Et pourtant Israël est un peuple pillé et dépouillé: tous, on les a confinés dans des fosses et relégués dans des cachots; on les a spoliés et nul ne les a protégés, on a fait main basse et nul n’a dit: "Rendez gorge!"
23 Wie onder ulieden neemt zulks ter oren? Wie merkt op en hoort, wat hierna zijn zal?
En est-il parmi vous qui veuille prêter son attention à cette leçon et s’appliquer à la comprendre dans l’avenir:
24 Wie heeft Jakob tot een plundering overgegeven, en Israel den rovers? Is het niet de HEERE, Hij, tegen Wien wij gezondigd hebben? Want zij wilden niet wandelen in Zijn wegen, en zij hoorden niet naar Zijn wet.
Qui a livré Jacob au pillage et Israël à l’avidité des ravisseurs, si ce n’est l’Eternel?

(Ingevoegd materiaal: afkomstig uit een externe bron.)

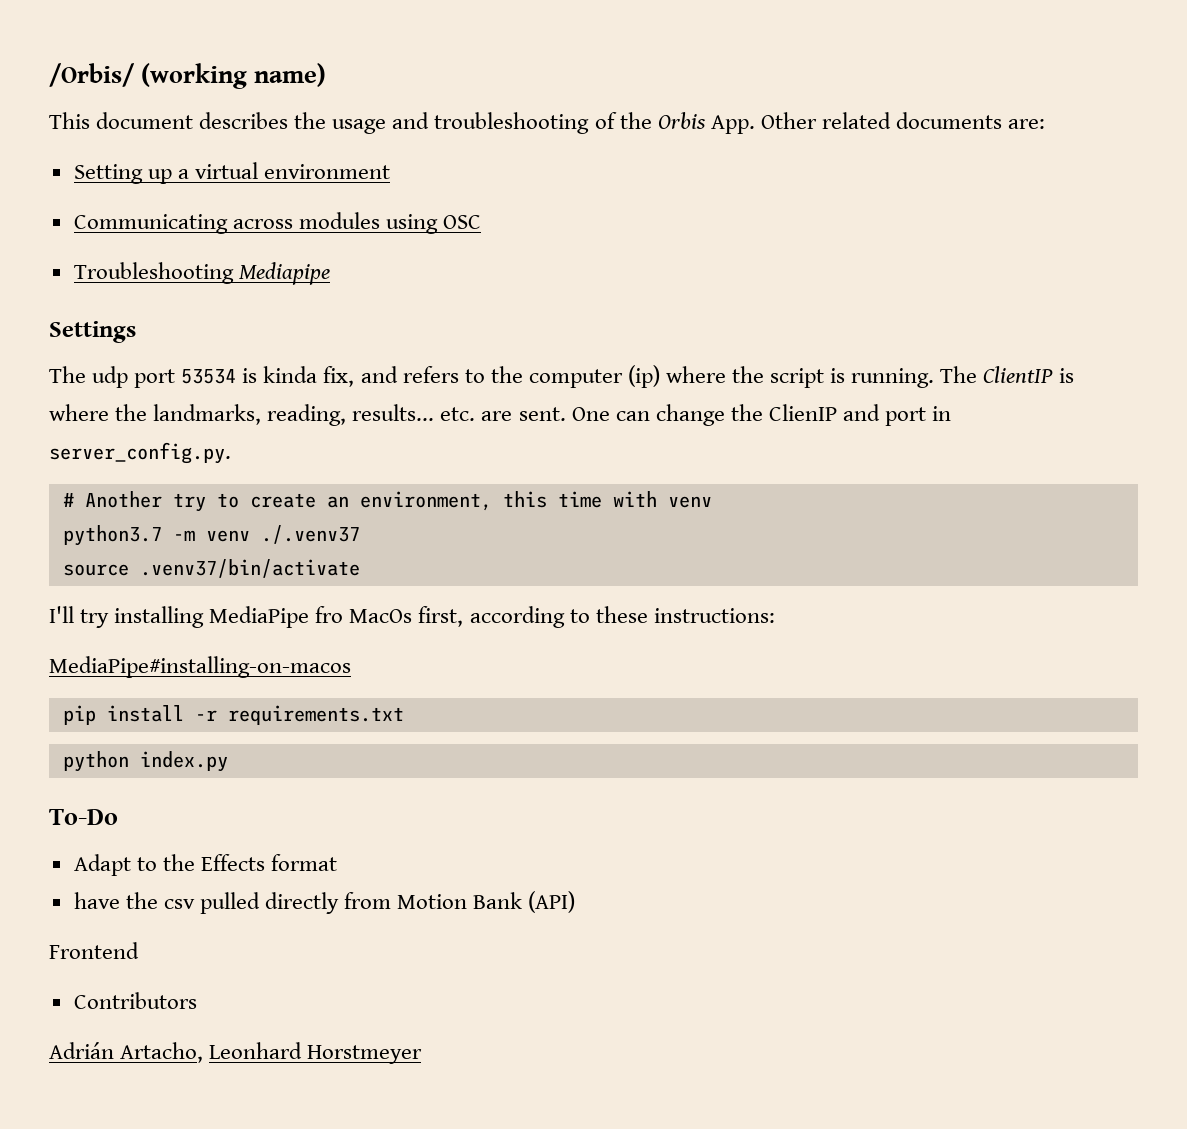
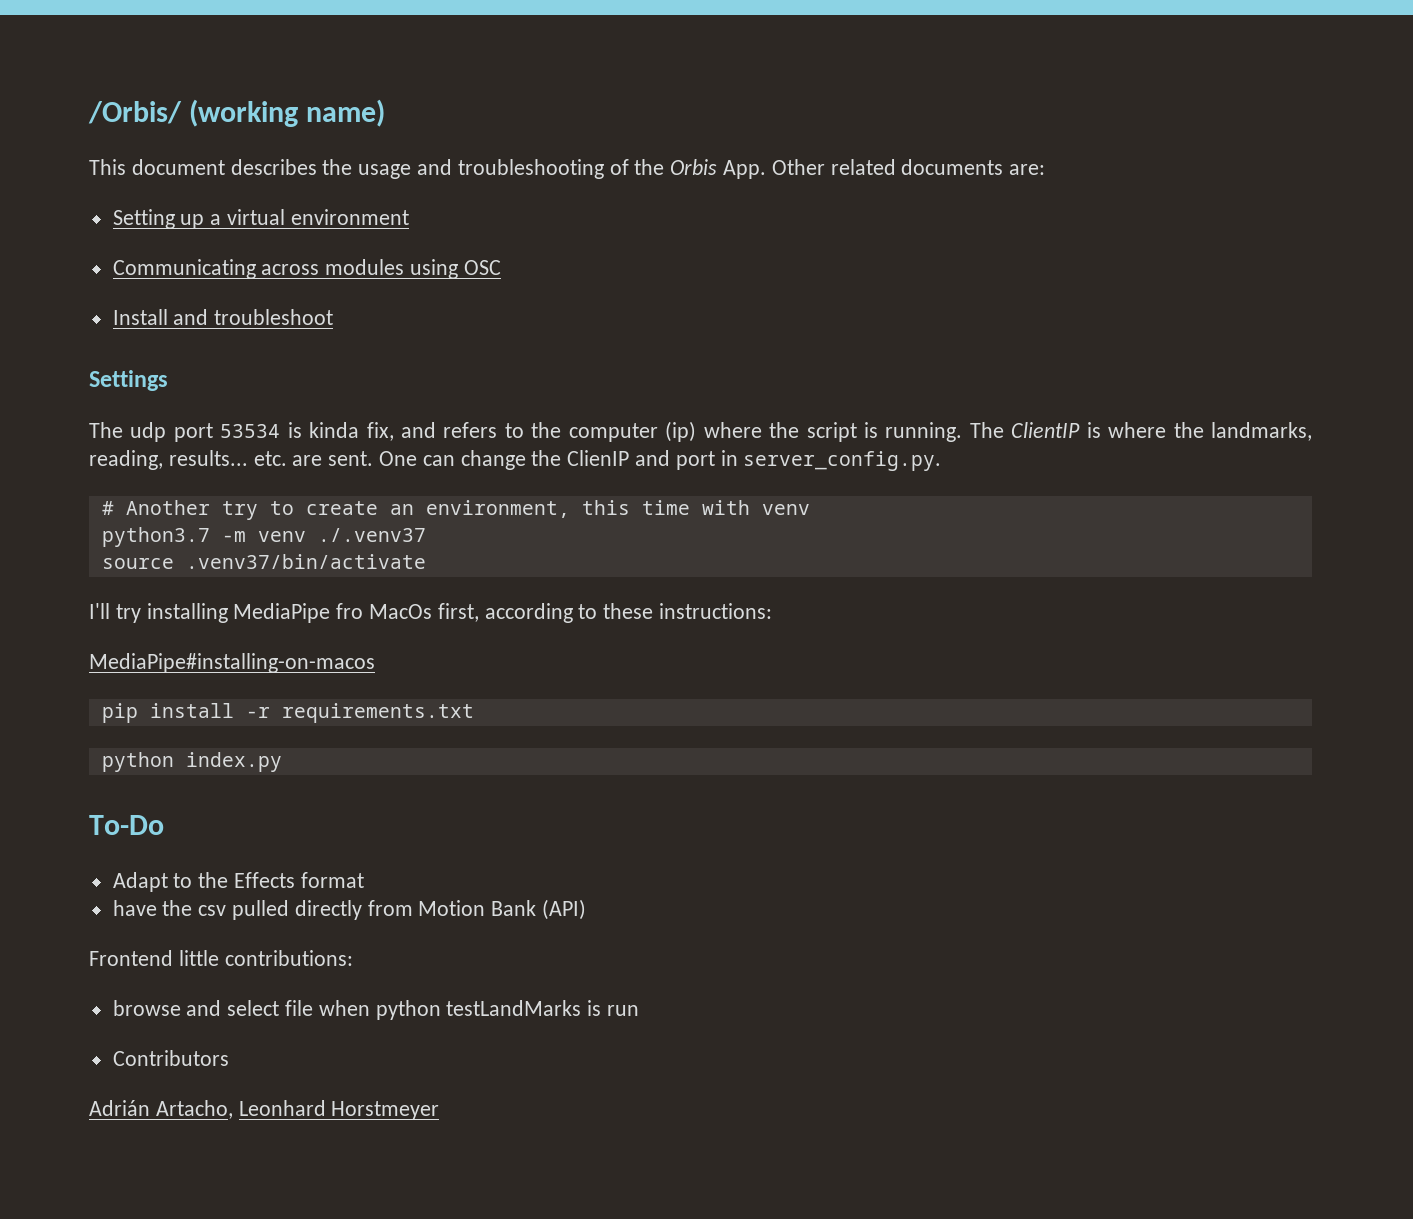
[73,262,330,285] Troubleshooting Mediapipe -> [112,309,334,325] Install and troubleshoot
(139, 950) none -> [178,950,353,966] [112,1000,640,1020] little contributions: // browse and select file when python testLandMarks is run

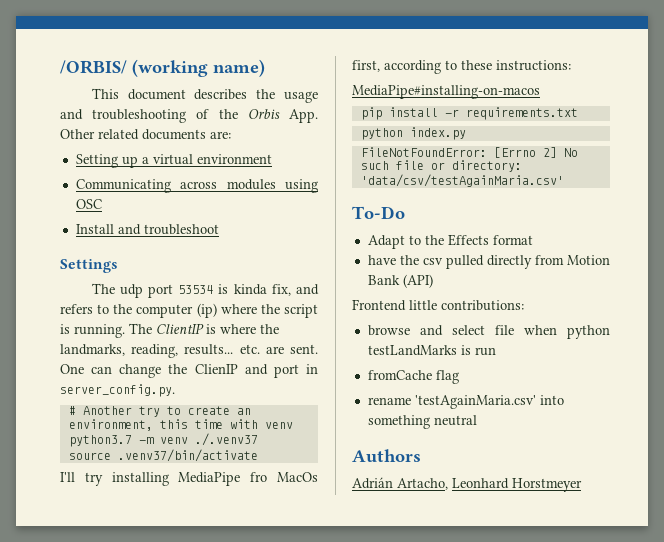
[88,101,182,124] /Orbis/ -> [60,60,127,74] /ORBIS/
(282, 762) none -> [360,147,578,158] [360,160,522,172] [360,174,564,187] // FileNotFoundError: [Errno 2] No such file or directory: 'data/csv/testAgainMaria.csv'
[112,1050,229,1066] Contributors -> [367,370,459,384] [367,395,564,409] [367,415,477,429] [352,449,421,463] fromCache flag // rename 'testAgainMaria.csv' into something neutral // Authors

C’Est que nous avons péché contre lui: l’on a refusé de marcher dans ses voies, et l’on n’a pas obéi à sa doctrine.
25 Daarom heeft Hij over hen uitgestort de grimmigheid Zijns toorns en de macht des oorlogs; en Hij heeft ze rondom in vlam gezet, doch zij merken het niet; en Hij heeft ze in brand gestoken, doch zij nemen het niet ter harte.
Alors il a lancé sur lui le feu de sa colère et la violence de la guerre. Des flammes l’ont enveloppé de toutes parts, et il n’a pas compris, l’incendie l’a touché, et il n’a pas pris la chose à cœur.